Body and Blood! And we willingly consume each!

Few things speak as wonderfully about life as does the smell of fresh bread.

The smell of fresh bread makes you hungry.

And yet bread begins its life ground!

Kernels of wheat that had to be ground in their individuality to become something communal, flour, which then had to endure fire to be baked into the substance that gives off the smell of life.

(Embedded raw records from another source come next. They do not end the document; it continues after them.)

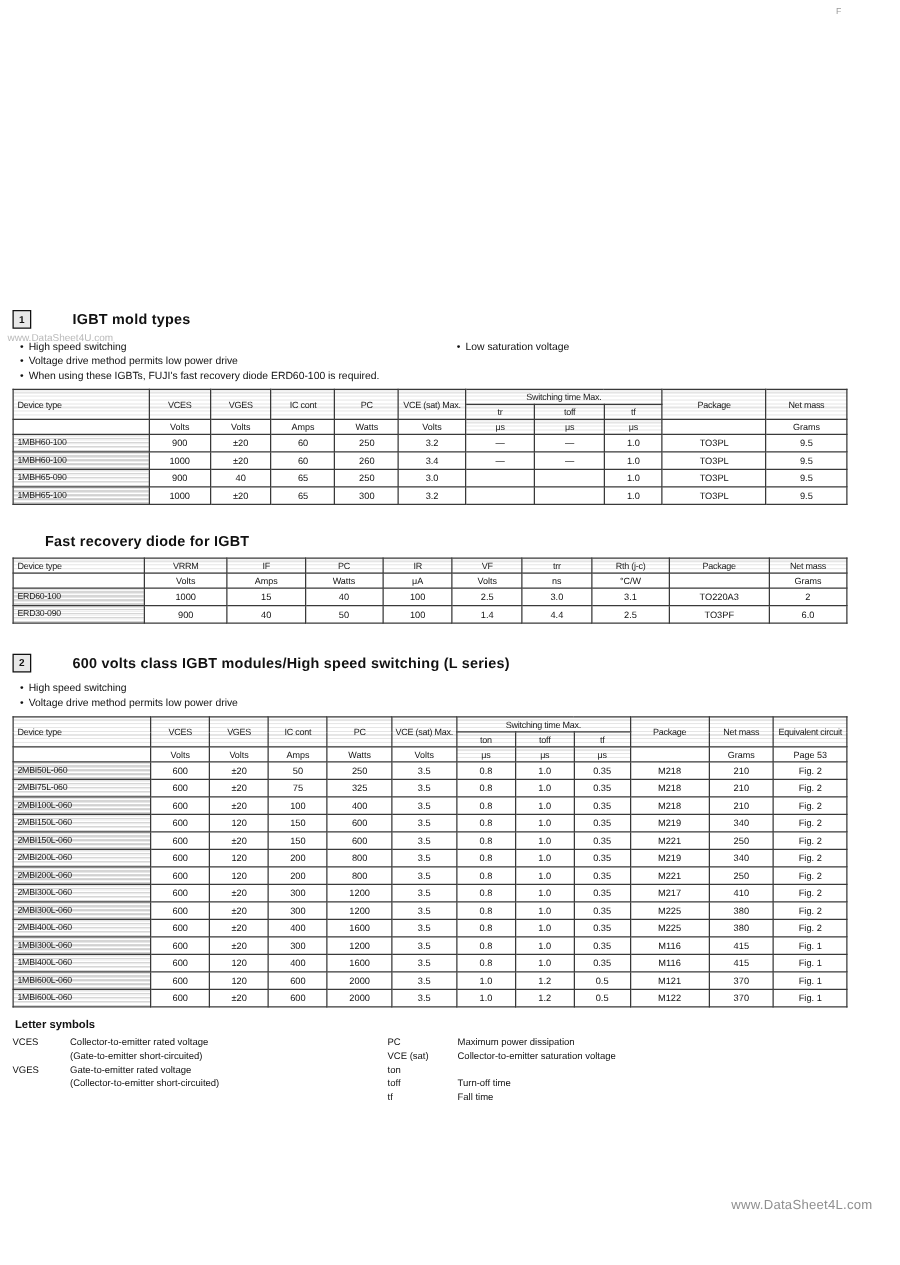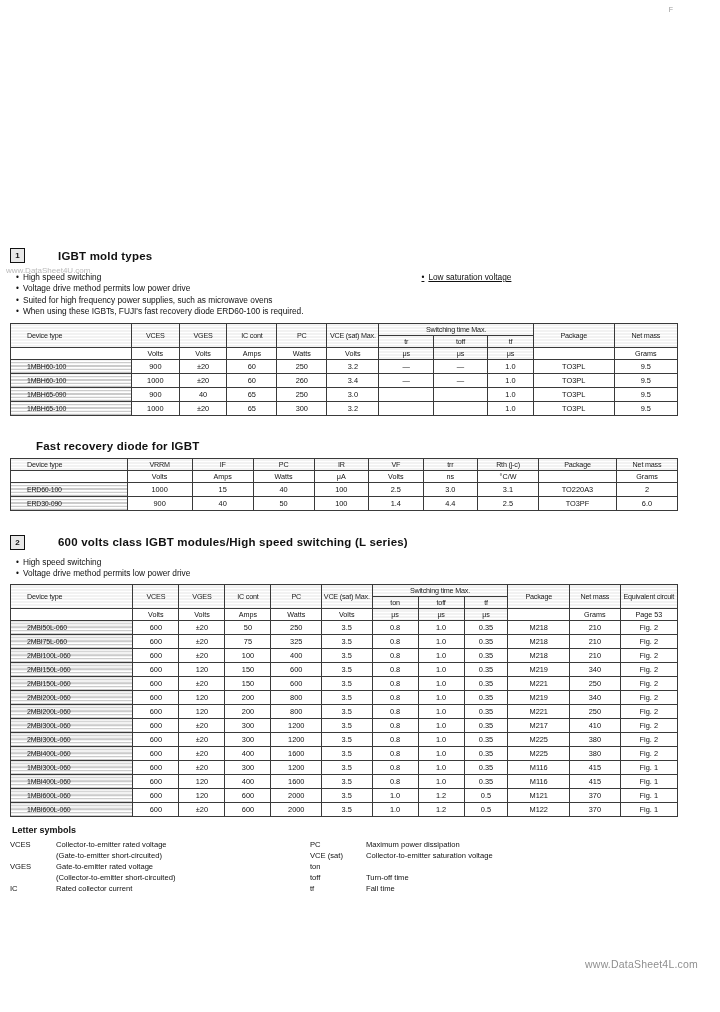--- a/index.html
+++ b/index.html
@@ -31,7 +31,7 @@
   .bullets .b{font-size:8.3px;line-height:11.4px;white-space:nowrap;}
   .bullets .b:before{content:"\2022";margin-right:4px;}
   .two-col{display:flex;}
-  .two-col .col2{margin-left:118px;text-decoration:underline;}
+  .two-col .col2{margin-left:62px;}
 
   
   table{border-collapse:collapse;width:668px;font-size:7.4px;}

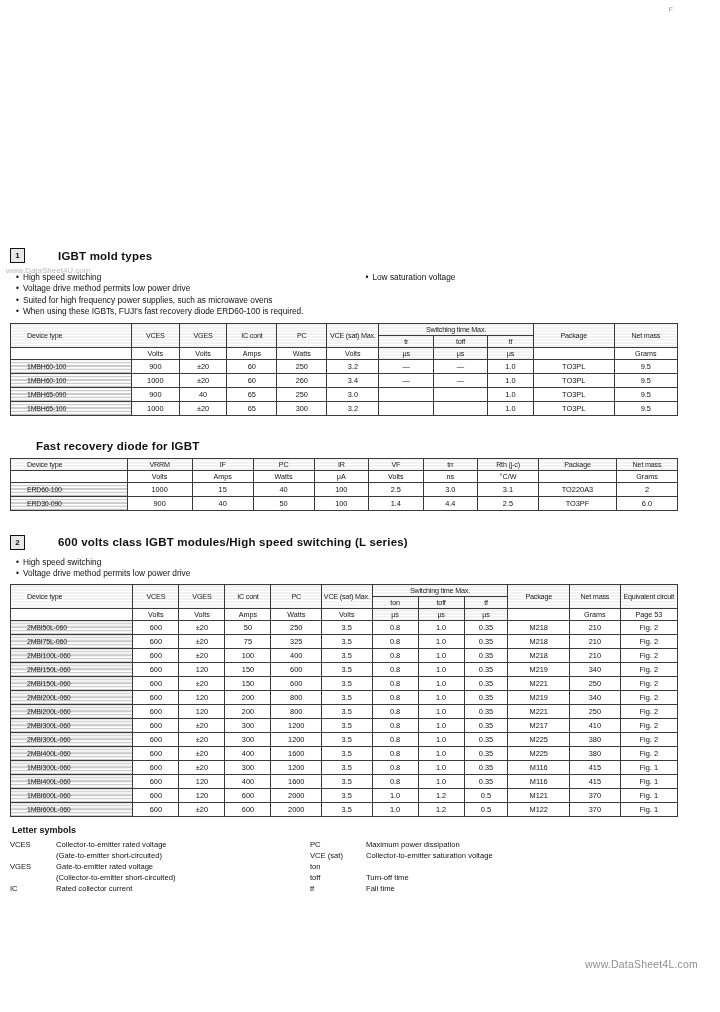--- a/index.html
+++ b/index.html
@@ -98,7 +98,6 @@
       <div class="bullets">
         <div class="b">High speed switching</div>
         <div class="b">Voltage drive method permits low power drive</div>
-        <div class="b">Suited for high frequency power supplies, such as microwave ovens</div>
         <div class="b">When using these IGBTs, FUJI's fast recovery diode ERD60-100 is required.</div>
       </div>
       <div class="bullets col2">

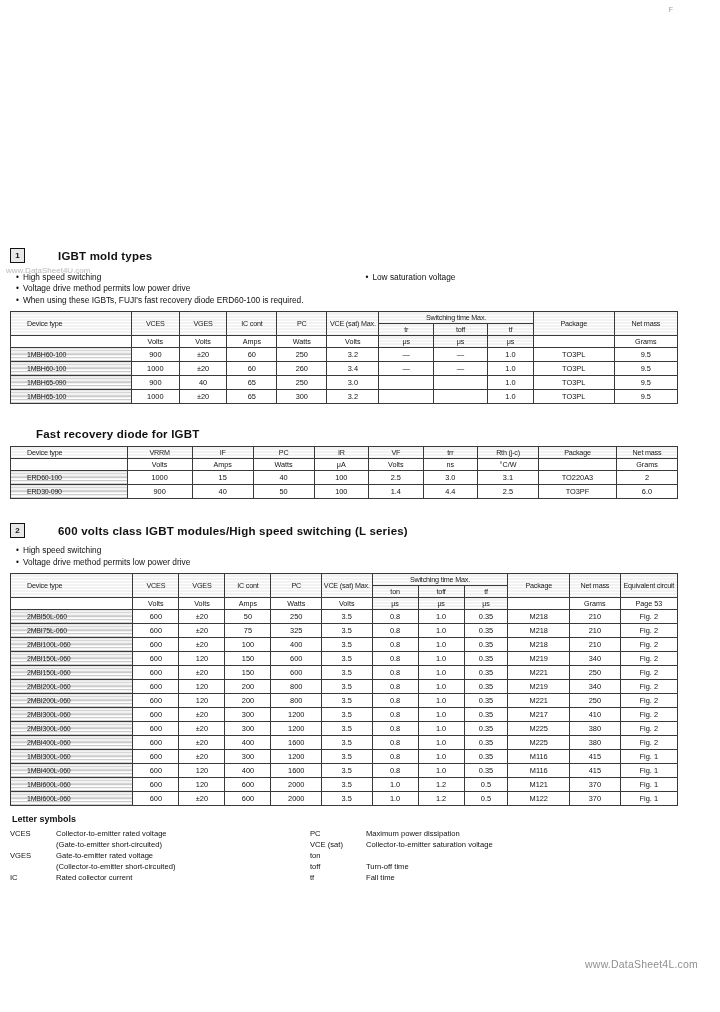--- a/index.html
+++ b/index.html
@@ -46,7 +46,7 @@
     letter-spacing:-.2px;
     font-size:7px;
   }
-  .dev-col{width:92px;text-align:left;padding-left:16px;}
+  .dev-col{width:92px;text-align:left;padding-left:3px;}
   .tbl-wrap{margin-bottom:2px;}
 
   

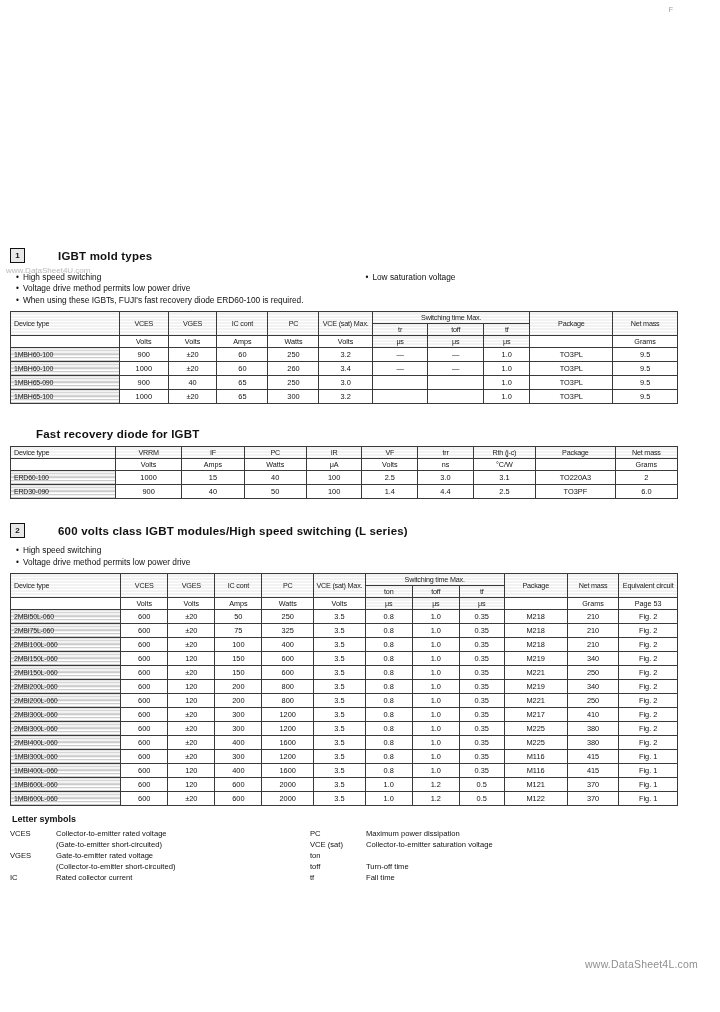--- a/index.html
+++ b/index.html
@@ -511,10 +511,6 @@
           <div class="sym-val">Gate-to-emitter rated voltage</div>
         </div>
         <div class="sym-sub">(Collector-to-emitter short-circuited)</div>
-        <div class="sym-row">
-          <div class="sym-key">IC</div>
-          <div class="sym-val">Rated collector current</div>
-        </div>
       </div>
       <div class="sym-col right">
         <div class="sym-row">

Bread begins life brutally!

As St Augustine once said in a homily:

“For surely this loaf was not made from one grain of wheat. The grains were separate before they came together to became one loaf. They were joined together by water, after first having been ground.  For if the many kernels are not ground and are not moistened by water, they could not come to this form, that we call a loaf. … And then without fire, there is still not a loaf of bread. (Sermon 272)

Bread must be baked in a fierce heat. Bread then speaks of both joy and pain.

Wine too speaks in this double way: On the one hand, it is a festive drink, the more solemn the occasion the more expensive the wine chosen.

In some cultures, it is a sign of festivity; in others it is common and communal.

Wine speaks of family, of gathering, of friendship, community, of love, of remembering.

We celebrate, with wine.

However, like bread, wine has another side: It begins its life, crushed!

Individual grapes are crushed and, in their being crushed they are bonded.

Bread – calling to be eaten after having been ground and fired.

Wine – calling to be drunk after having been crushed and been brought together.

Eucharist is more than a small round white host.

Eucharist is more than a gleaming chalice.

Eucharist is about being ground. Eucharist is about being crushed.

Eucharist is about being fired; Eucharist is about being bonded.

Let us consider this before we say boldly, “Amen”.